*Exercise aim*
Reproduce the listing below word for word, with no pictures.

*Record set*

──────

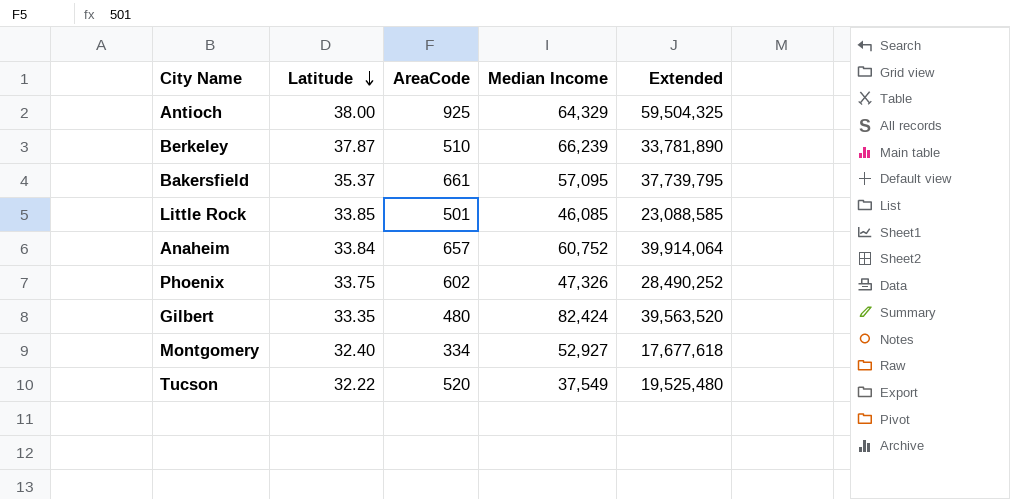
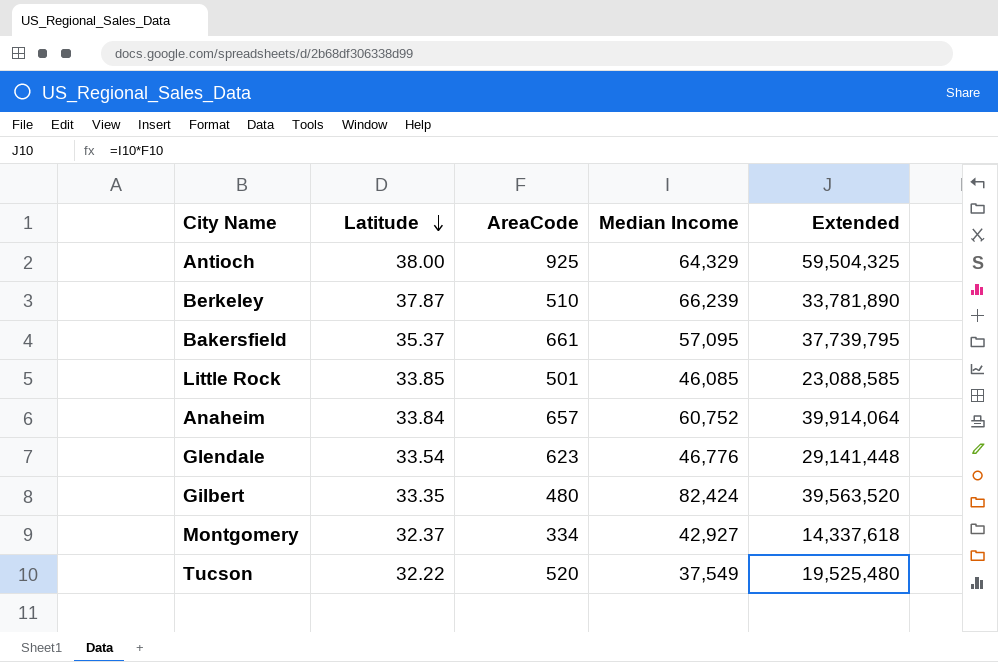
row Phoenix: 33.75 | 602 | 47,326 | 28,490,252 -> none
row Glendale: none -> 33.54 | 623 | 46,776 | 29,141,448
Montgomery | Latitude: 32.40 -> 32.37
Montgomery | Median Income: 52,927 -> 42,927
Montgomery | Extended: 17,677,618 -> 14,337,618

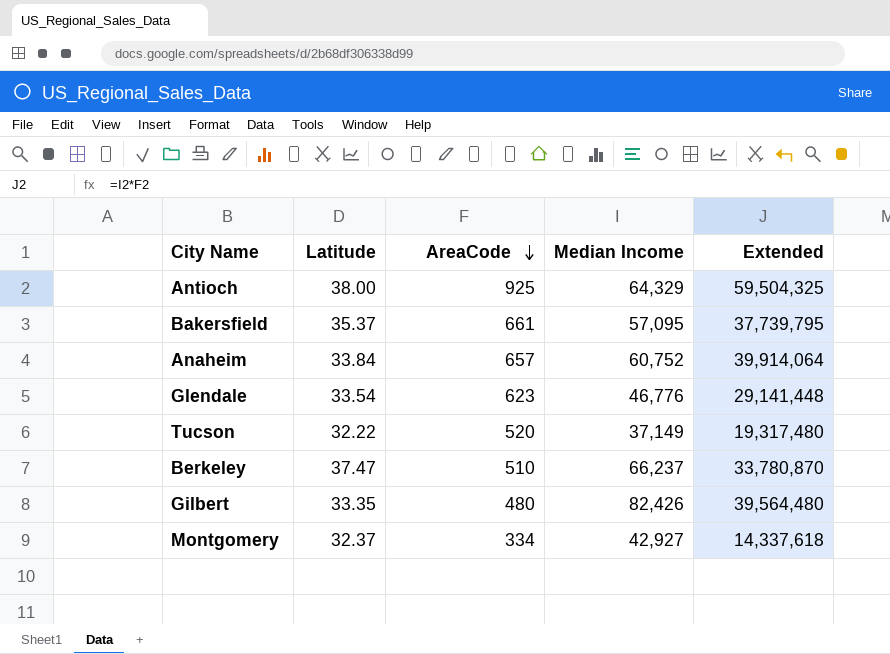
row order: Latitude descending -> AreaCode descending
row Little Rock: 33.85 | 501 | 46,085 | 23,088,585 -> none
Tucson | Median Income: 37,549 -> 37,149
Tucson | Extended: 19,525,480 -> 19,317,480
Berkeley | Latitude: 37.87 -> 37.47
Berkeley | Median Income: 66,239 -> 66,237
Berkeley | Extended: 33,781,890 -> 33,780,870
Gilbert | Median Income: 82,424 -> 82,426
Gilbert | Extended: 39,563,520 -> 39,564,480

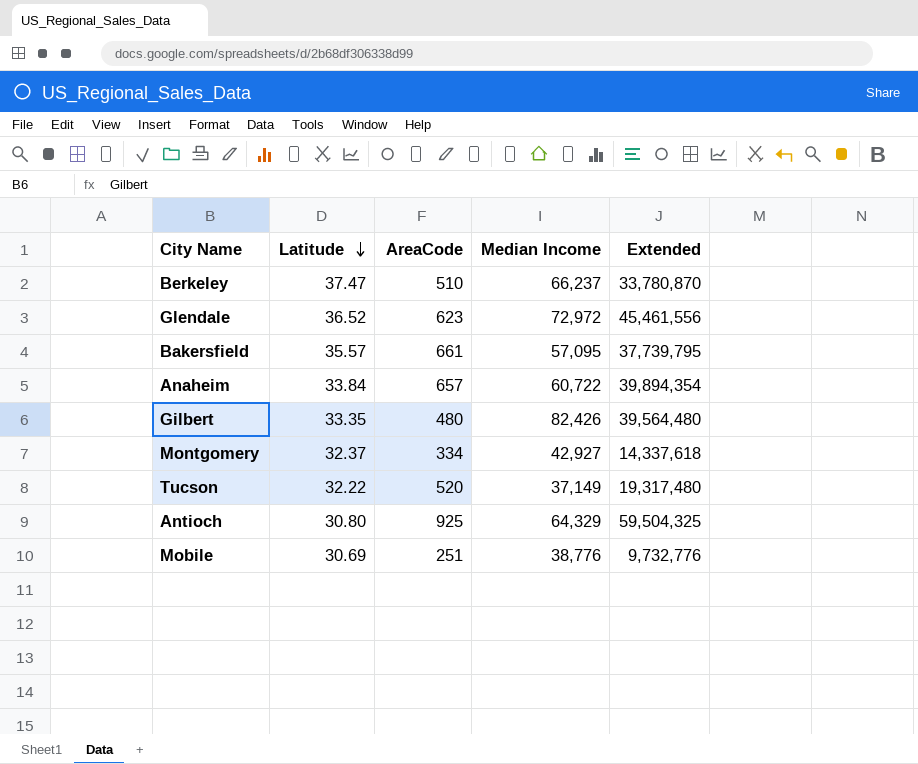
row order: AreaCode descending -> Latitude descending
Glendale | Latitude: 33.54 -> 36.52
Glendale | Median Income: 46,776 -> 72,972
Glendale | Extended: 29,141,448 -> 45,461,556
Bakersfield | Latitude: 35.37 -> 35.57
Anaheim | Median Income: 60,752 -> 60,722
Anaheim | Extended: 39,914,064 -> 39,894,354
Antioch | Latitude: 38.00 -> 30.80
row Mobile: none -> 30.69 | 251 | 38,776 | 9,732,776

──────

*Solution below*
row Phoenix: 33.75 | 602 | 47,326 | 28,490,252 -> none
row Glendale: none -> 33.54 | 623 | 46,776 | 29,141,448
Montgomery | Latitude: 32.40 -> 32.37
Montgomery | Median Income: 52,927 -> 42,927
Montgomery | Extended: 17,677,618 -> 14,337,618

row order: Latitude descending -> AreaCode descending
row Little Rock: 33.85 | 501 | 46,085 | 23,088,585 -> none
Tucson | Median Income: 37,549 -> 37,149
Tucson | Extended: 19,525,480 -> 19,317,480
Berkeley | Latitude: 37.87 -> 37.47
Berkeley | Median Income: 66,239 -> 66,237
Berkeley | Extended: 33,781,890 -> 33,780,870
Gilbert | Median Income: 82,424 -> 82,426
Gilbert | Extended: 39,563,520 -> 39,564,480

row order: AreaCode descending -> Latitude descending
Glendale | Latitude: 33.54 -> 36.52
Glendale | Median Income: 46,776 -> 72,972
Glendale | Extended: 29,141,448 -> 45,461,556
Bakersfield | Latitude: 35.37 -> 35.57
Anaheim | Median Income: 60,752 -> 60,722
Anaheim | Extended: 39,914,064 -> 39,894,354
Antioch | Latitude: 38.00 -> 30.80
row Mobile: none -> 30.69 | 251 | 38,776 | 9,732,776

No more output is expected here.